2D magnetoelectric multiferroics in MnSTe/In2Se3 heterobilayer with ferroelectrically controllable skyrmions

TL;DR

This paper demonstrates that in a 2D heterobilayer of MnSTe and In2Se3, electric polarization switching can control the creation and annihilation of skyrmions, revealing a pathway for ferroelectric control of topological magnetic phases.

Contribution

It introduces a novel 2D heterobilayer system exhibiting strong magnetoelectric coupling and controllable skyrmions via ferroelectric polarization switching, supported by first-principles and Monte Carlo simulations.

Findings

Ferroelectric switching induces skyrmion creation and annihilation.

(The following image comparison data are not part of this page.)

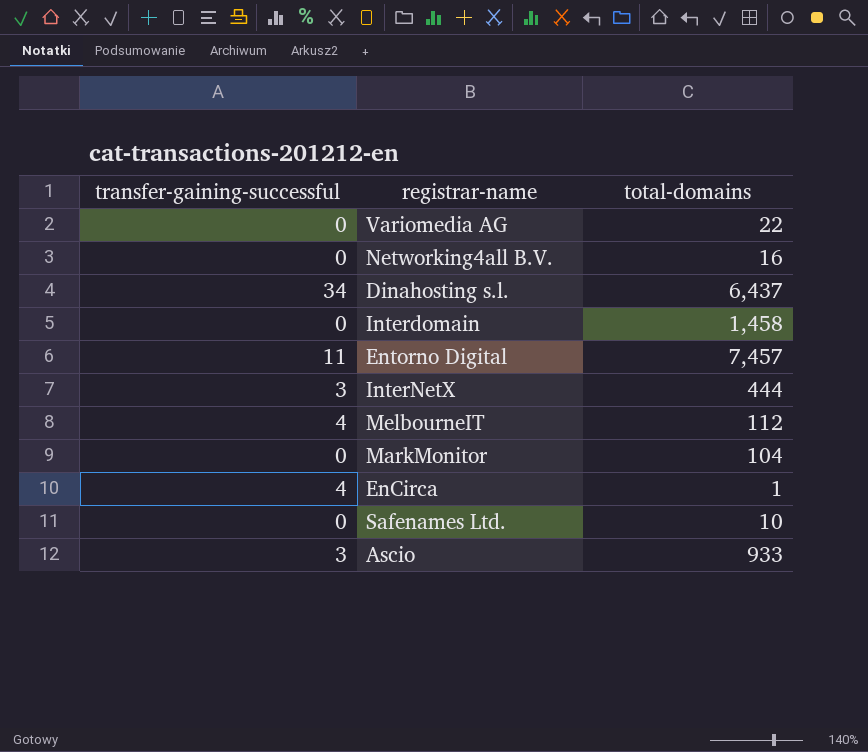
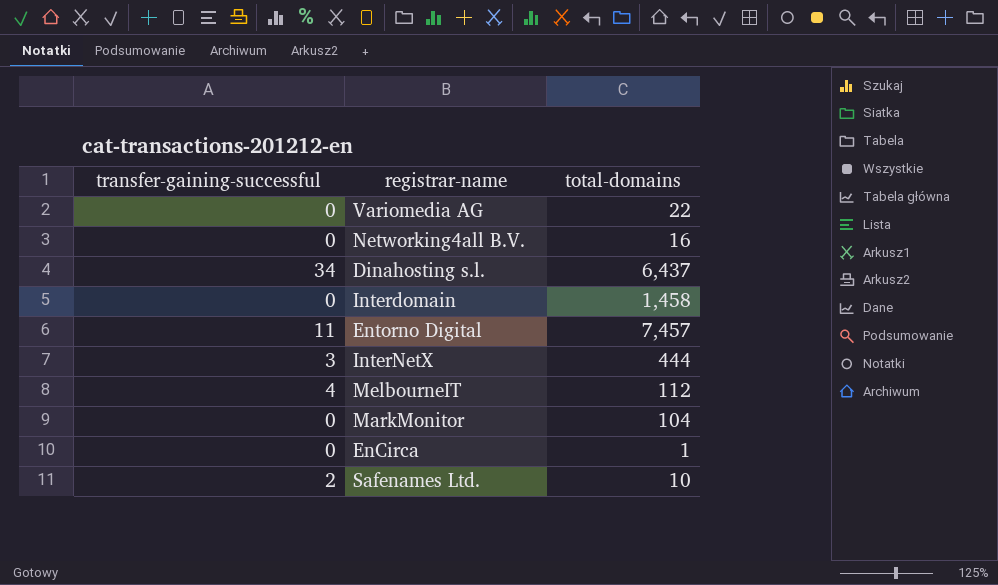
row Ascio: 3 | 933 -> none
EnCirca | transfer-gaining-successful: 4 -> 0
Safenames Ltd. | transfer-gaining-successful: 0 -> 2

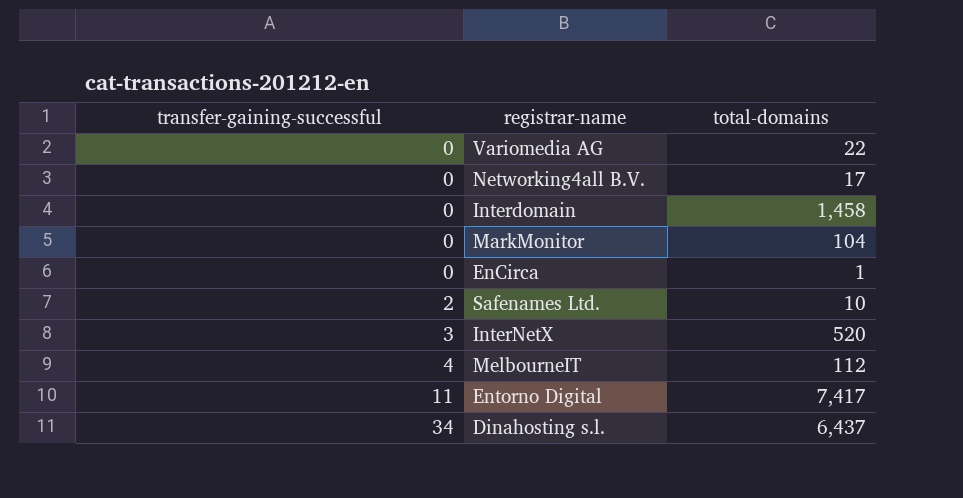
row order: none -> transfer-gaining-successful ascending
Networking4all B.V. | total-domains: 16 -> 17
InterNetX | total-domains: 444 -> 520
Entorno Digital | total-domains: 7,457 -> 7,417

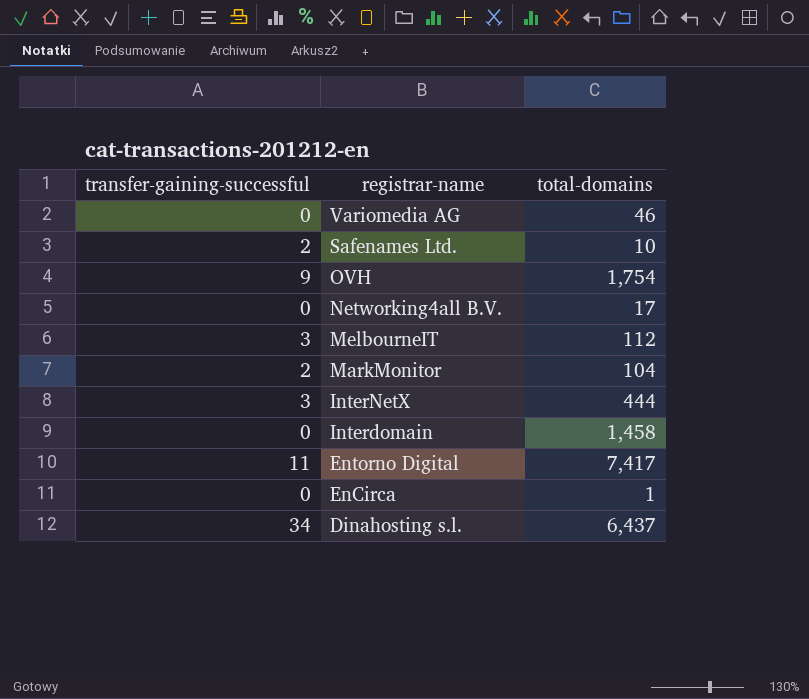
row order: transfer-gaining-successful ascending -> registrar-name descending
Variomedia AG | total-domains: 22 -> 46
row OVH: none -> 9 | 1,754
MelbourneIT | transfer-gaining-successful: 4 -> 3
MarkMonitor | transfer-gaining-successful: 0 -> 2
InterNetX | total-domains: 520 -> 444

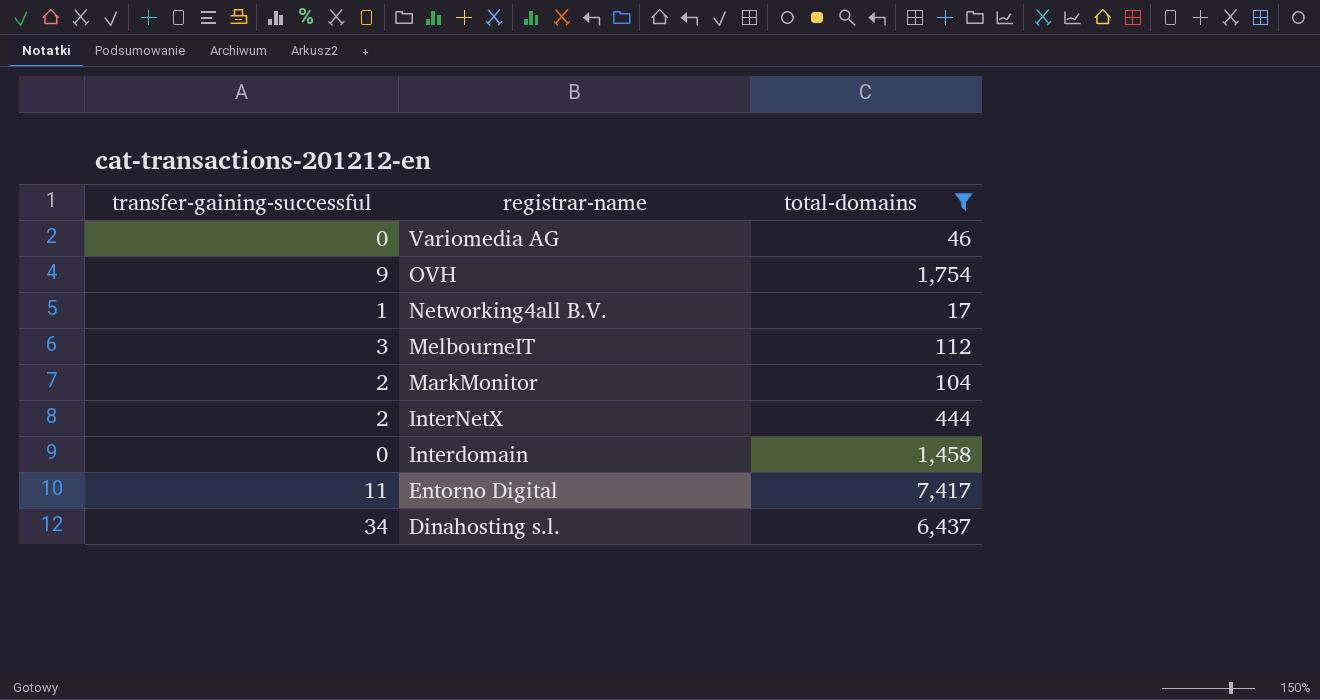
filter: none -> total-domains >= 17
Networking4all B.V. | transfer-gaining-successful: 0 -> 1
InterNetX | transfer-gaining-successful: 3 -> 2

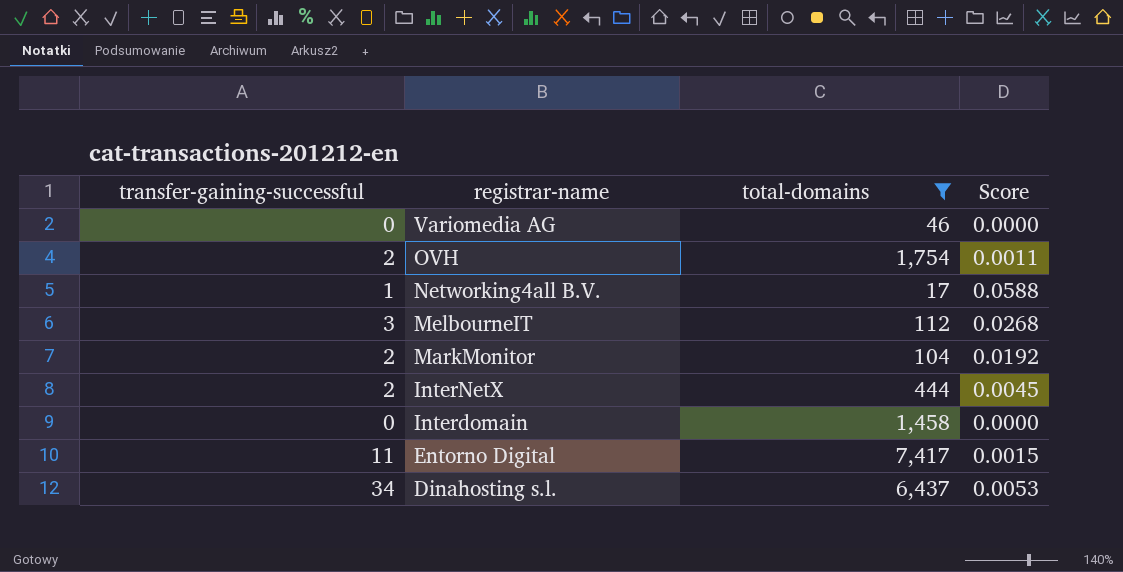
column Score | formula: none -> [transfer-gaining-successful] / [total-domains]
OVH | transfer-gaining-successful: 9 -> 2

The physical quantity D2/|KJ| describes the conditions for skyrmion control.

Topological magnetic phases are stable across temperature variations.

Abstract

The magnetoelectric effect and skyrmions are two fundamental phenomena in the field of condensed-matter physics. Here, using first-principles calculations and Monte-Carlo simulations, we propose that strong magnetoelectric coupling can be demonstrated in a multiferroic heterobilayer consisting of two-dimensional (2D) MnSTe and {\alpha}-In2Se3. As the electric polarization in ferroelectric {\alpha}-In2Se3 is switched, the creation and annihilation of topological magnetic phase can be achieved in this multiferroic heterobilayer, giving rise to the intriguing ferroelectrically controllable skyrmions. This feature is further revealed to be closely related to the physical quantity of D2/|KJ|, which is generally applicable for describing the required conditions of such physics. Moreover, the evaluations of their topological magnetic phases with temperature are systematically discussed. These insights not only greatly enrich the research on 2D magnetoelectric multiferroics, but also pave a promising avenue to realize new skyrmionic device concepts.